An Unintended Effect of Russia’s Open Game: Major Schism in the Georgian Opposition
By Giorgi Kvelashvili
There were times when Russian leaders and their junior partners in the radical Georgian opposition often acted in dissonance and the Kremlin’s rhetoric and action did not necessarily coincide with the ups and downs in the Georgian radicals’ statements and street functions, unwaveringly aimed at President Saakashvili’s ouster. Now, it seems, those days are over and boring cacophony of the past has been replaced with harmony and concord. But, to Moscow’s chagrin, this newly-acquired feature of the Russian-pro-Russian coalition has also caused a major schism in the Georgian opposition “monolith.”

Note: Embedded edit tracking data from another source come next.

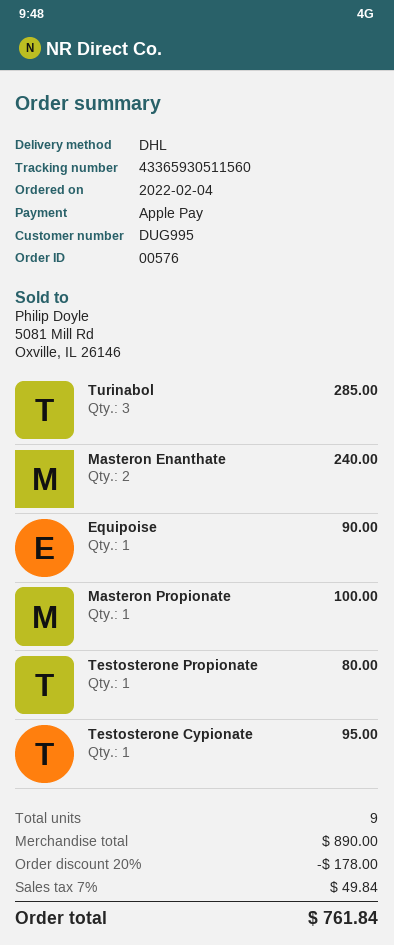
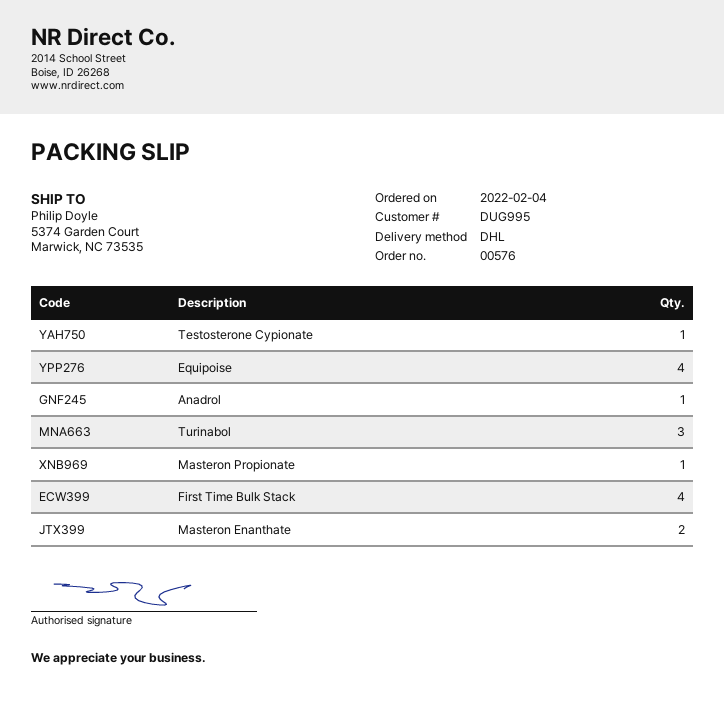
Equipoise: 1 -> 4
Testosterone Propionate: 1 -> none
Anadrol: none -> 1
First Time Bulk Stack: none -> 4

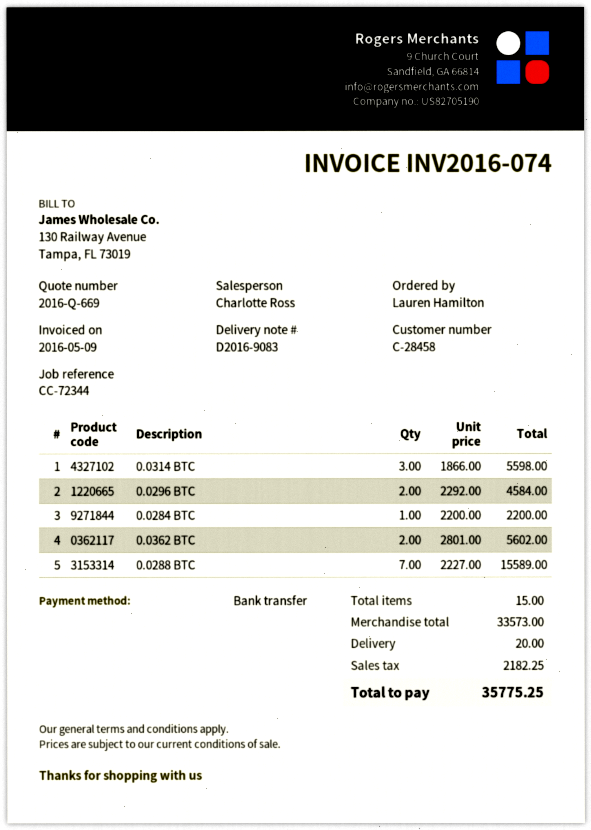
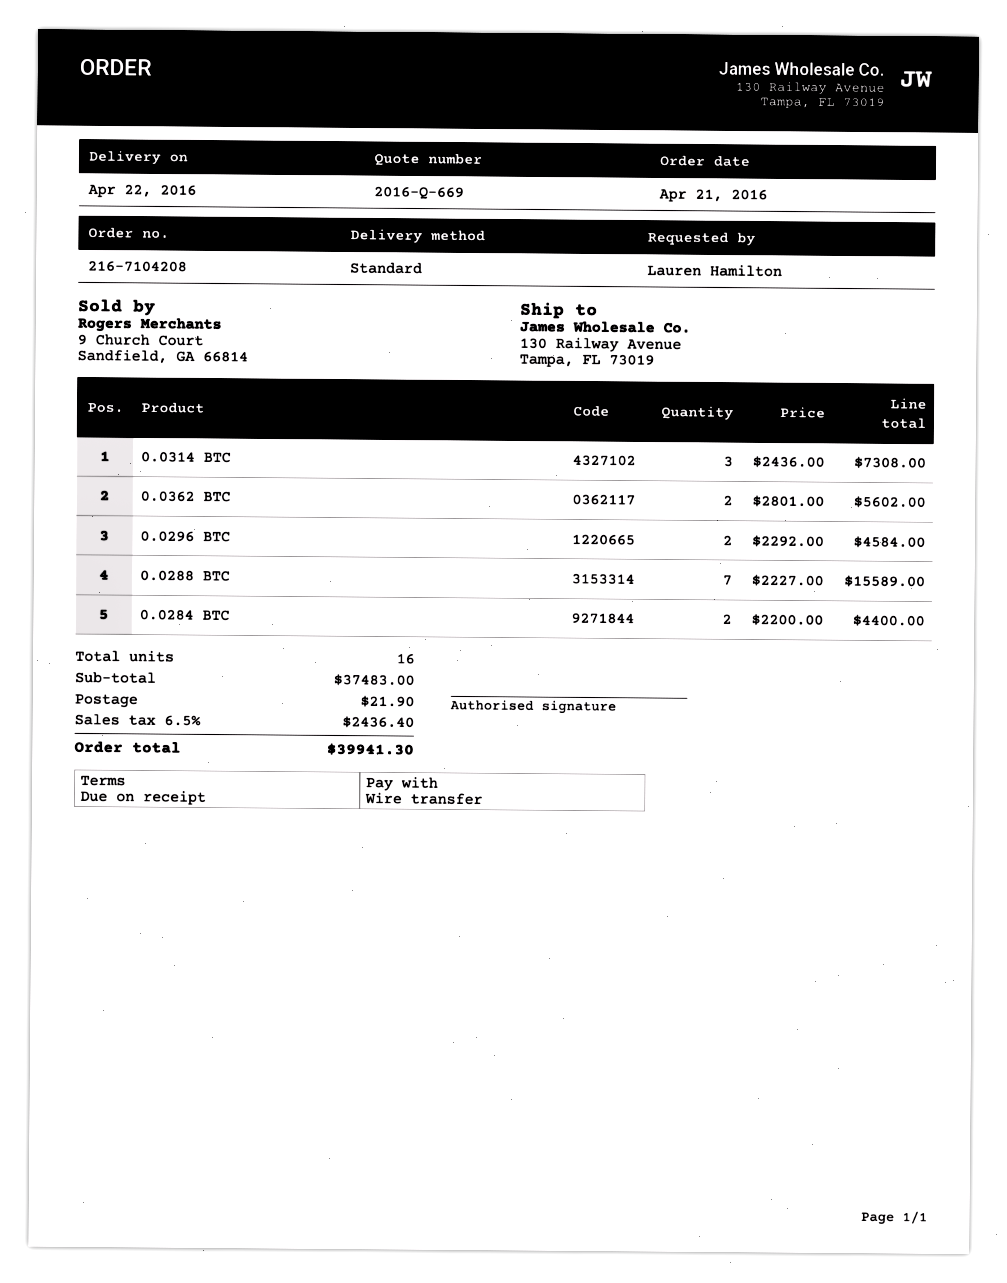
0.0314 BTC: 3 x 1866.00 = 5598.00 -> 3 x 2436.00 = 7308.00
0.0284 BTC: 1 x 2200.00 = 2200.00 -> 2 x 2200.00 = 4400.00
total quantity: 15 -> 16
subtotal: 33573.00 -> 37483.00
shipping: 20.00 -> 21.90
tax: 2182.25 -> 2436.40
total: 35775.25 -> 39941.30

When Russian President Dmitri Medvedev demanded on February 11 that “Mr. Saakashvili must be held accountable by his own people,” the leader of the pro-Russian forces in Georgia ex-premier Zurab Noghaideli did not wait long before responding with a threat of “uprising” in the spring if “public mood is not reflected” in the results of the upcoming local elections. Then, on February 17, Medvedev said that he would “not have any relationship with the acting president of Georgia” and called him a “persona non grata.” Medvedev also added, “The Georgian people must decide for themselves through the established constitutional procedures who they want to manage their country.” Radicals in Georgia swiftly followed with a statement, as if conversing with the Russian leader: “It is impossible to change the Saakashvili regime through constitutional means,” the pro-Russian Labor Party’s Giorgi Gugava said.
Incidentally, the Labor Party is going to boycott the local elections scheduled for May 30, 2010 and Nino Burjanadze, ex-speaker of Georgian Parliament and leader of the radical opposition party Democratic Movement-United Georgia, widely believed to be a pro-Russian force, intends the same. Her spokesperson bluntly asserted on February 17 that their party does not wish to participate “in the farce.” Burjanadze, with her financial support, was behind the three-month-long street protests in spring 2009 when radical oppositionists perpetrated a failed attempt at “regime change” in Georgia.
Noghaideli himself, who champions the pro-Kremlin cause in Georgia and recently signed a cooperation agreement with Russia’s ruling party, United Russia, has mounted a double-track tactic. On the one hand, Georgia’s ex-premier says his political party will engage in the election campaign “through primaries” organized among the opposition candidates, but on the other hand, does not exclude other options if “constitutional means” ultimately fail to force President Saakashvili’s party, United National Movement, from power “at the local level.” Six political parties have already expressed readiness to participate in the primaries to select a single opposition candidate for Tbilisi mayor, but notably, Noghaideli has repeatedly claimed that he is not going to run. He and his satellite parties said on February 1 that they intend to start “a new wave of protest rallies” from April 9 and “hold a large-scale rally” on May 26 “to warn” the authorities against election fraud.”
Noghaideli’s rendezvous with Russia’s Prime Minister Vladimir Putin in late December 2009 and, even more significantly, the agreement he inked with United Russia – the party without any democratic credential – caused a major rupture in Georgia’s opposition camp. Two of the three leaders in the Alliance for Georgia tri-party coalition, Davit Usupashvili and Davit Gamkrelidze—who usually advocate for Georgia’s pro-Western orientation—came out with harsh criticism against Noghaideli on February 17 and proposed the “all minus one formula” to exclude the openly pro-Moscow Noghaideli from the opposition unity in the run-up to the local election. At a press conference dedicated to their proposal, the two opposition figures warned against the ex-premier’s “dubious role” in Georgian politics. The third leader of the Alliance, Irakli Alasania, Georgia’s former envoy to the UN and now a candidate for Tbilisi mayor, did not take part in the press conference where his partners slammed Noghaideli, but he felt obligated to somewhat clarify his position on the “Noghaideli formula” by saying that “our position [within the Alliance for Georgia] is absolutely identical.”
One year ago, the major identification for political orientation in Georgia was embodied in your attitude toward President Saakashvili and his political party. You were either pro- or anti-Saakashvili. As the Kremlin leaders have started to openly show their preferences by nominating Noghaideli as their favorite, the politician’s ID in Georgia now seems to be shifting to pro- or anti-Noghaideli, which also reflects his or her stance on the future of Georgian democracy. This makes a lot of sense, at least to many observers, given the existential threat Russia’s policy poses to both Georgia’s nationhood and democratic future.